YOUR TASK – Go through the following data and transcribe exactly the stretch of lines from the one holding "POLO MANCHES LONGUES" to the one holding "total: 2983.73 -> 2415.57", both included.

PROVIDED INFORMATION –
########

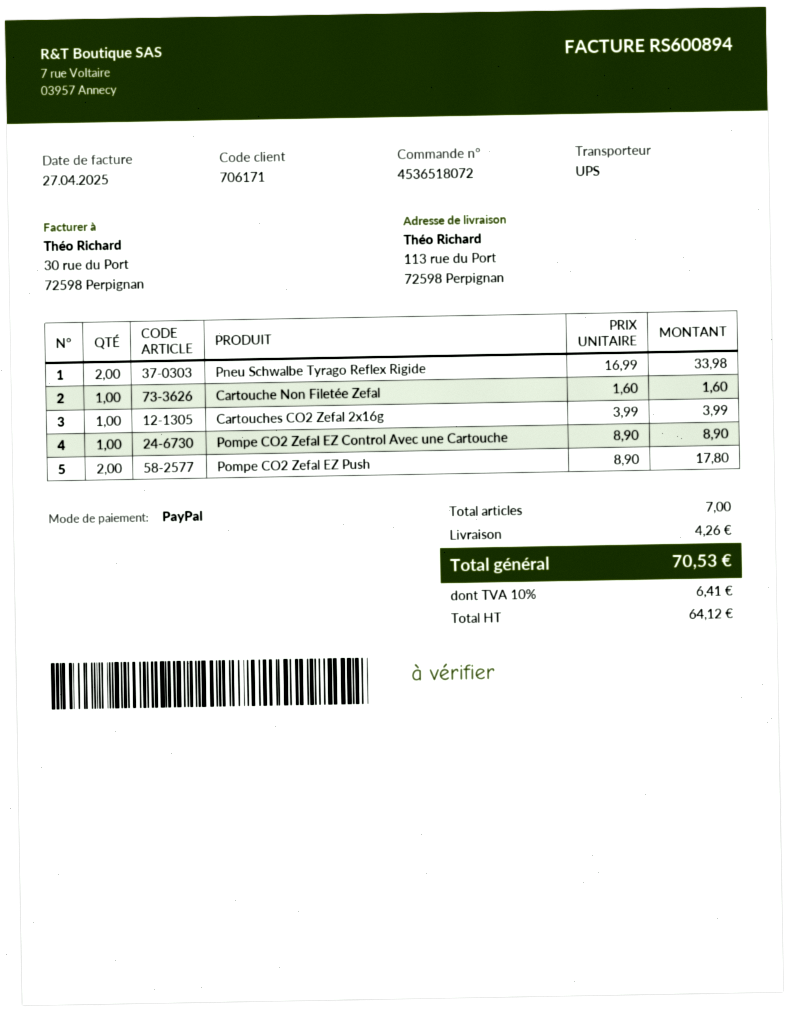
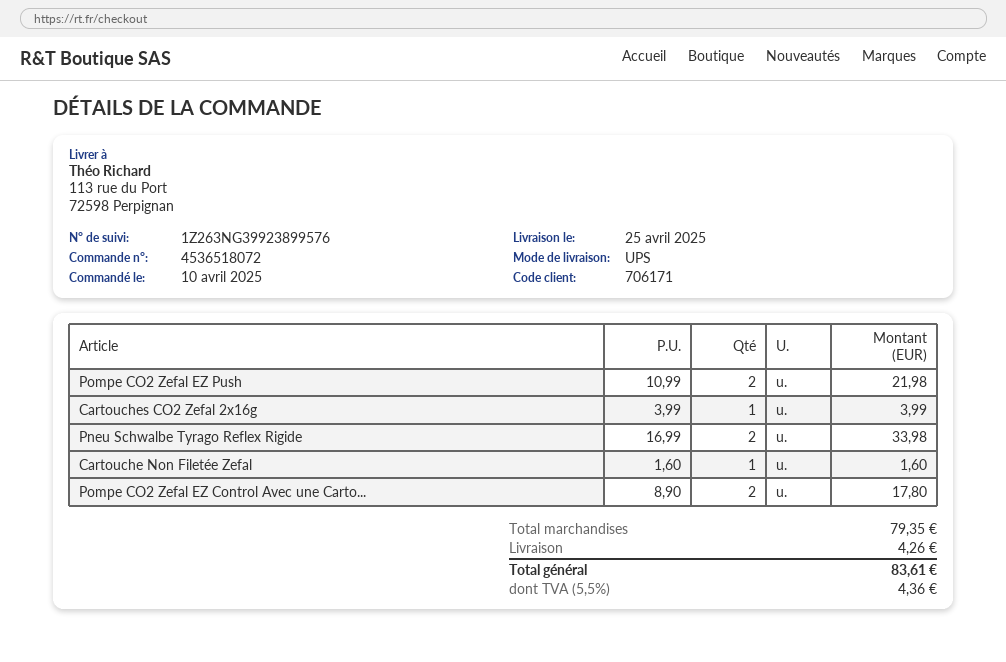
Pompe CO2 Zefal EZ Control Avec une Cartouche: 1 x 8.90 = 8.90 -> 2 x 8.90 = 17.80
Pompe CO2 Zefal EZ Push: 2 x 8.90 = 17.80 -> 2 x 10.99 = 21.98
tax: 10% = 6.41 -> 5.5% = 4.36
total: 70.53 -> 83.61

########

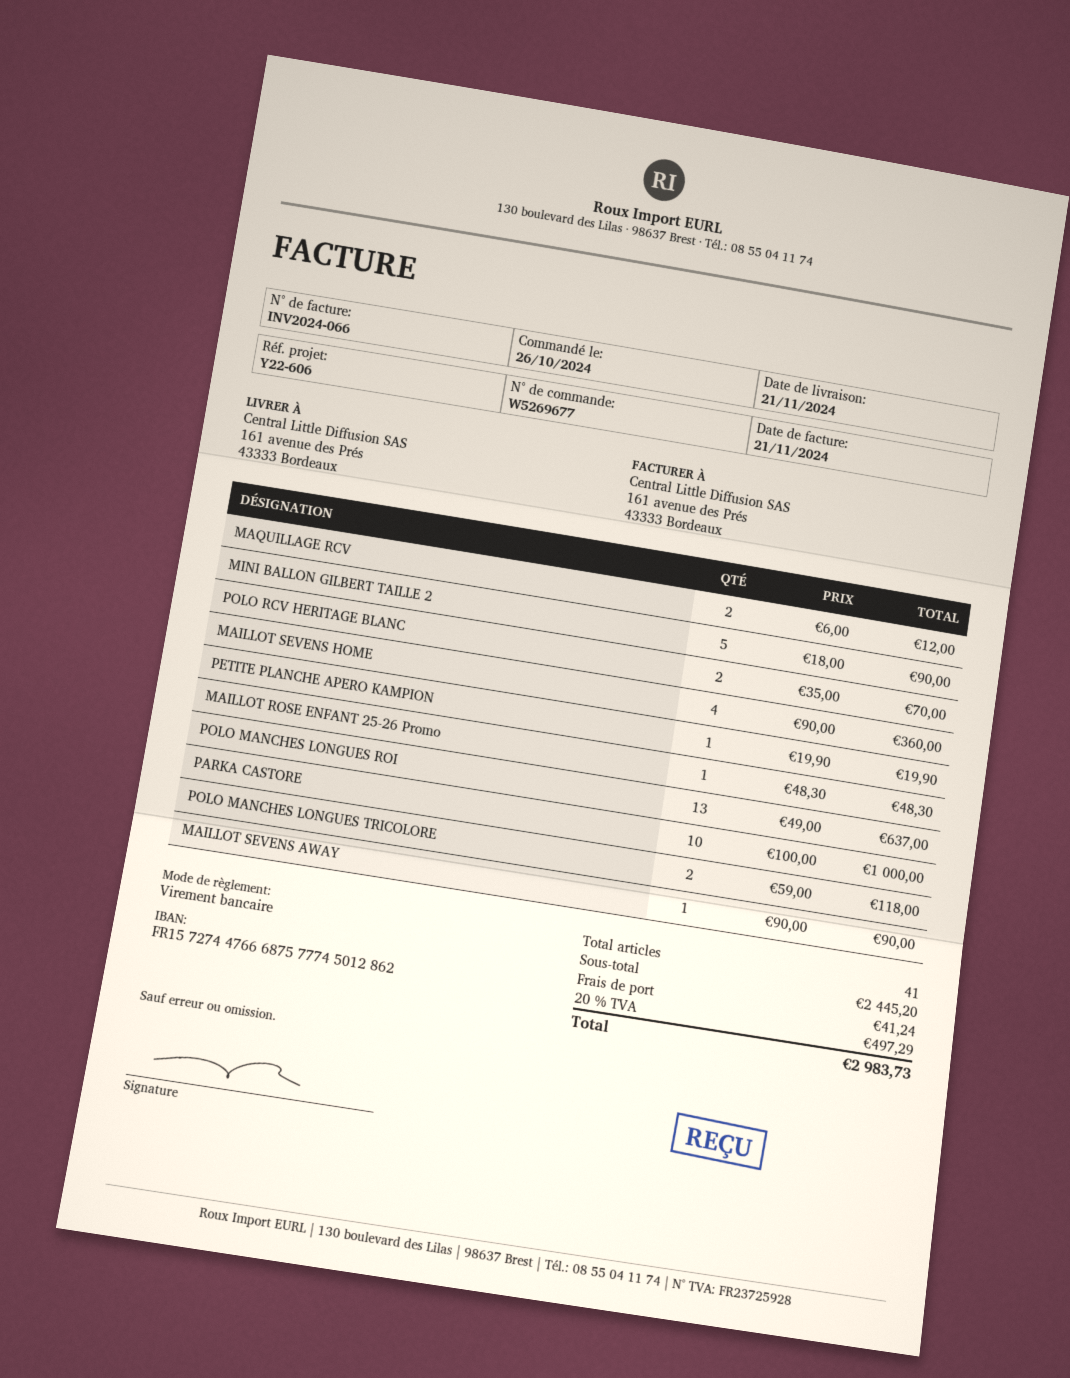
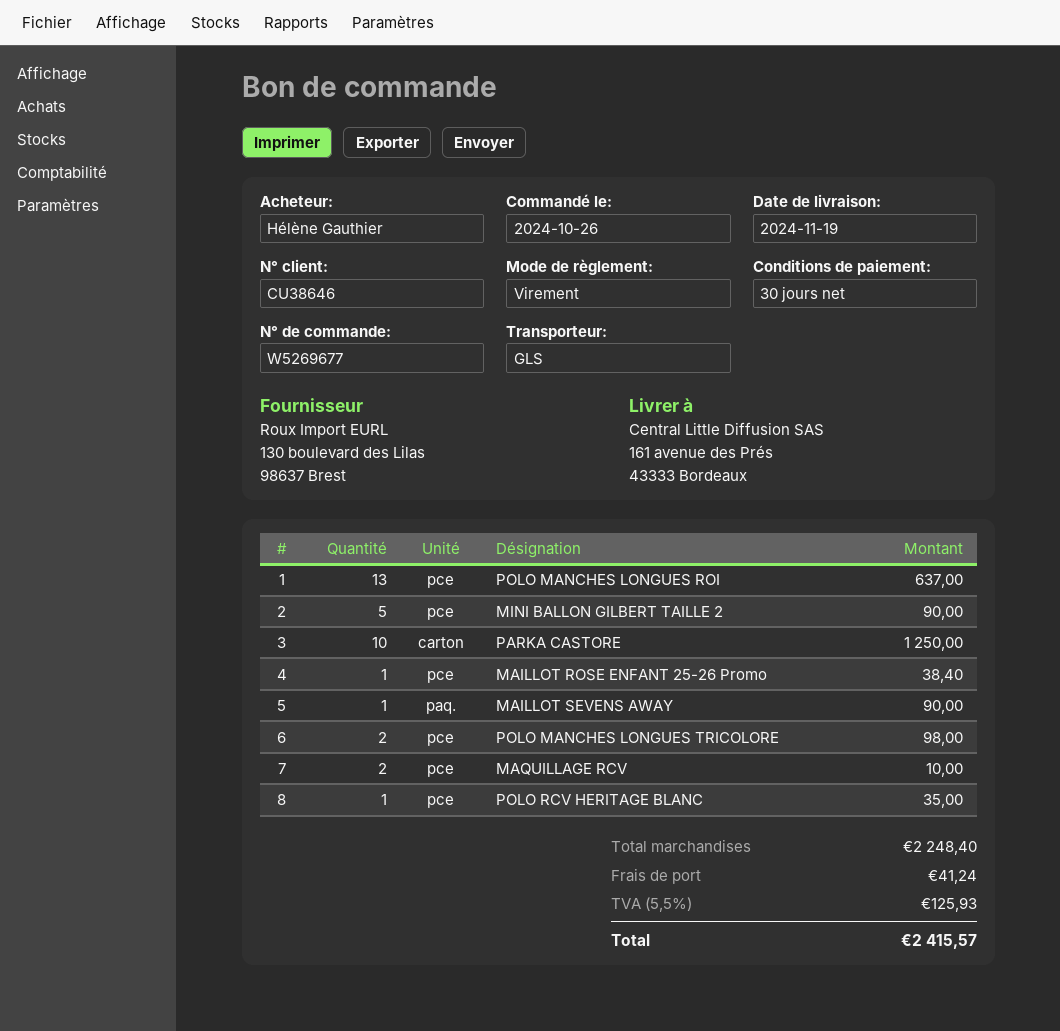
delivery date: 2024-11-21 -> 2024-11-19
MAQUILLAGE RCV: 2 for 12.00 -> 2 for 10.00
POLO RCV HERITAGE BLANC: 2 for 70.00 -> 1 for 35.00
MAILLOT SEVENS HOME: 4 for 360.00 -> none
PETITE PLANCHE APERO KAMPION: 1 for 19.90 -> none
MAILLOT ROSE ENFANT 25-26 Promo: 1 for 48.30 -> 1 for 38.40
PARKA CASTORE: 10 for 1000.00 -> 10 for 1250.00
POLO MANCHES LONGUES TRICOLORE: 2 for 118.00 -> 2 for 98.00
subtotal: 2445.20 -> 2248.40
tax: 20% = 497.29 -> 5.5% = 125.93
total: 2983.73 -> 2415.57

########

WRITTEN RESPONSE –
POLO MANCHES LONGUES TRICOLORE: 2 for 118.00 -> 2 for 98.00
subtotal: 2445.20 -> 2248.40
tax: 20% = 497.29 -> 5.5% = 125.93
total: 2983.73 -> 2415.57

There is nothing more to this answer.